# Memory efficient A* (AStar) Algorithm

I am writing a solved for 15 puzzle game which will find the solution path to any NxN board. For easier boards the algorithm works great solving almost any 3x3 boards, most 4x4 boards, but when I go 5x5 and higher I will often run out of memory.

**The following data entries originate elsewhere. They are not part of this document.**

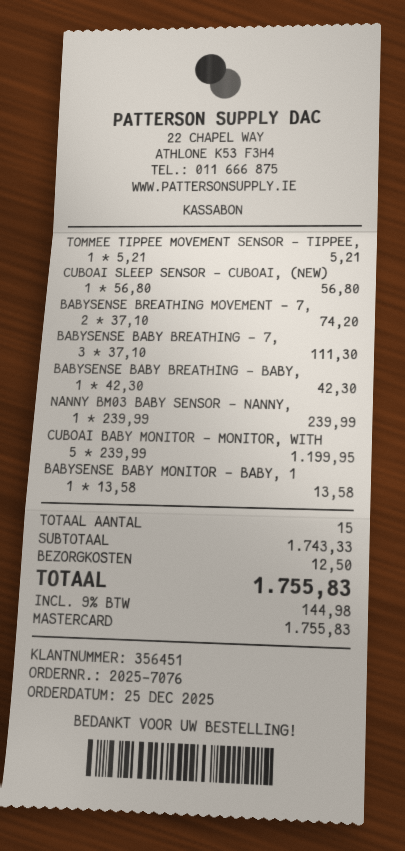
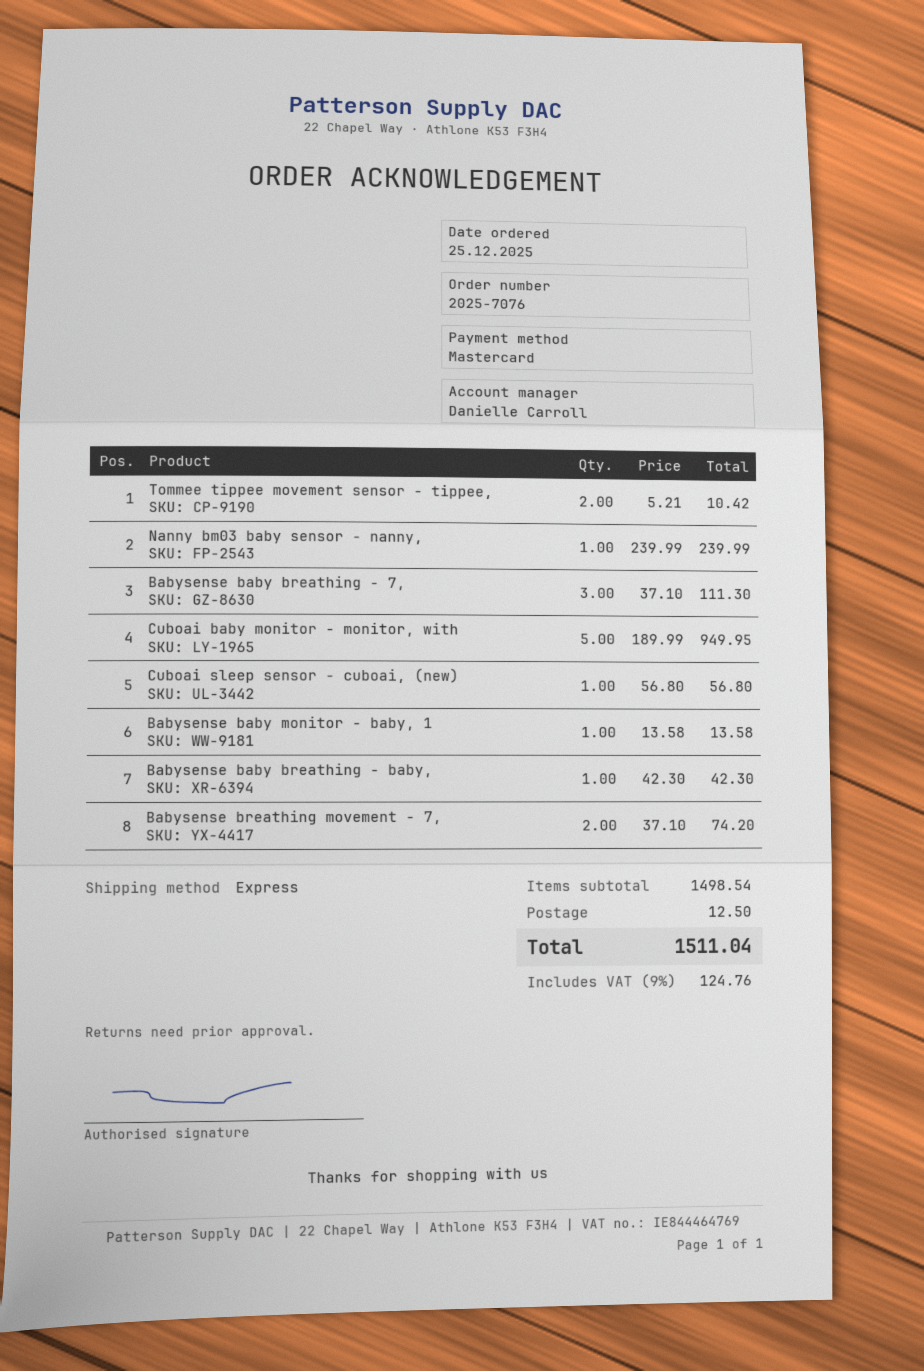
TOMMEE TIPPEE MOVEMENT SENSOR - TIPPEE,: 1 x 5.21 = 5.21 -> 2 x 5.21 = 10.42
CUBOAI BABY MONITOR - MONITOR, WITH: 5 x 239.99 = 1199.95 -> 5 x 189.99 = 949.95
subtotal: 1743.33 -> 1498.54
tax: 9% = 144.98 -> 9% = 124.76
total: 1755.83 -> 1511.04

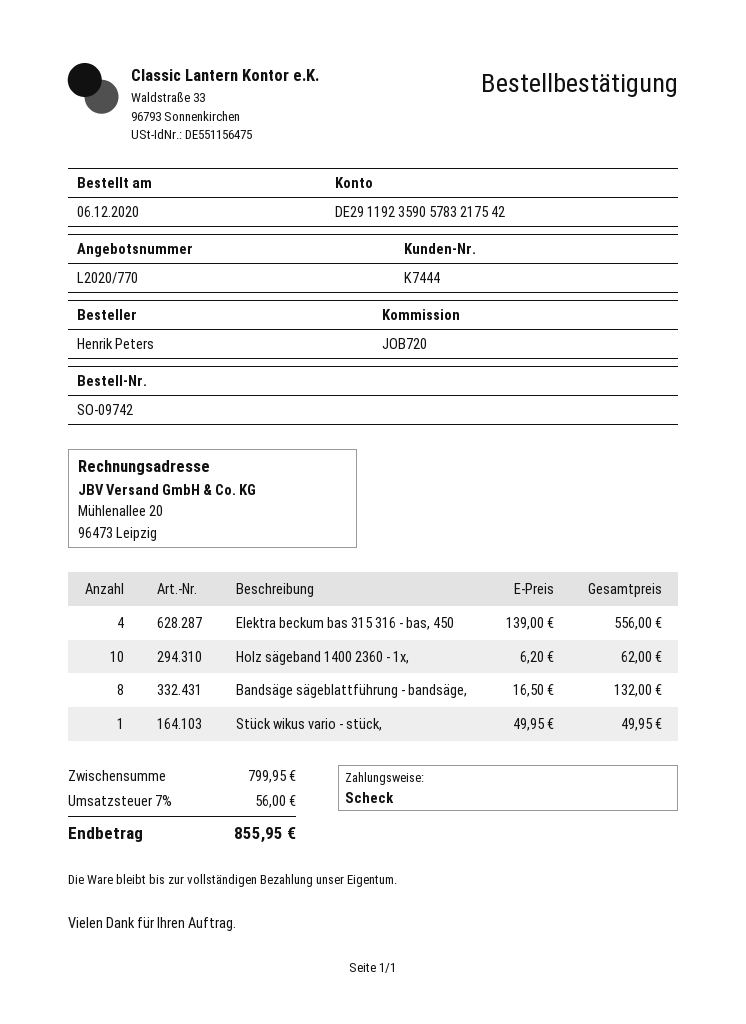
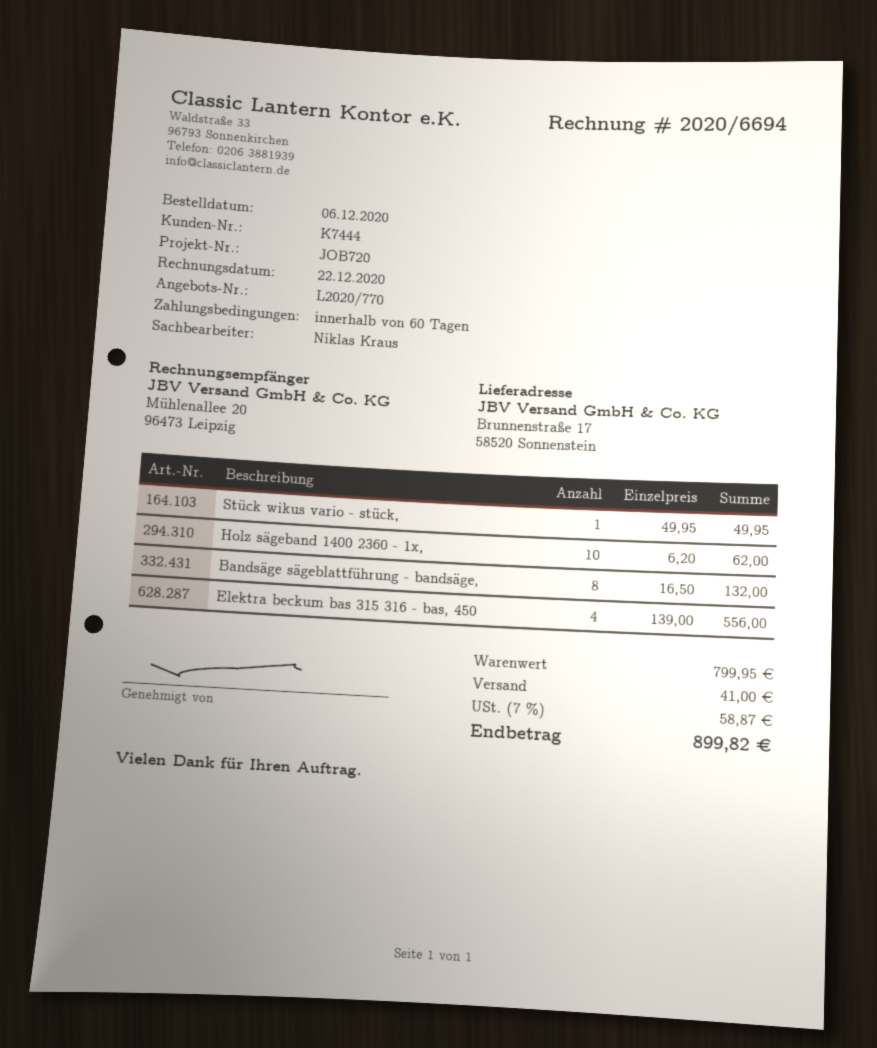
shipping: none -> 41.00
tax: 7% = 56.00 -> 7% = 58.87
total: 855.95 -> 899.82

This is the implementation:

@WorkerThread
public Solution findPath(Board board){
//Keeps the lowest F value node at the head of queue.

//MinMaxPriorityQueue<Node> queue = MinMaxPriorityQueue.orderedBy(new AStarNodeComparator()).maximumSize(1000).create();
PriorityQueue<Node> queue = new PriorityQueue<>(1000, new AStarNodeComparator());

Node start = new Node(board, 0, null, heuristic);
Set<Integer> closeSet = new HashSet<>();
Set<Integer> openSet = new HashSet<>(); //Set of nodes to be evaluted

Node goalNode = null;

long startTime = System.currentTimeMillis();
while(openSet.size() > 0){
Node parent = queue.remove(); //Node that should have lowest f score.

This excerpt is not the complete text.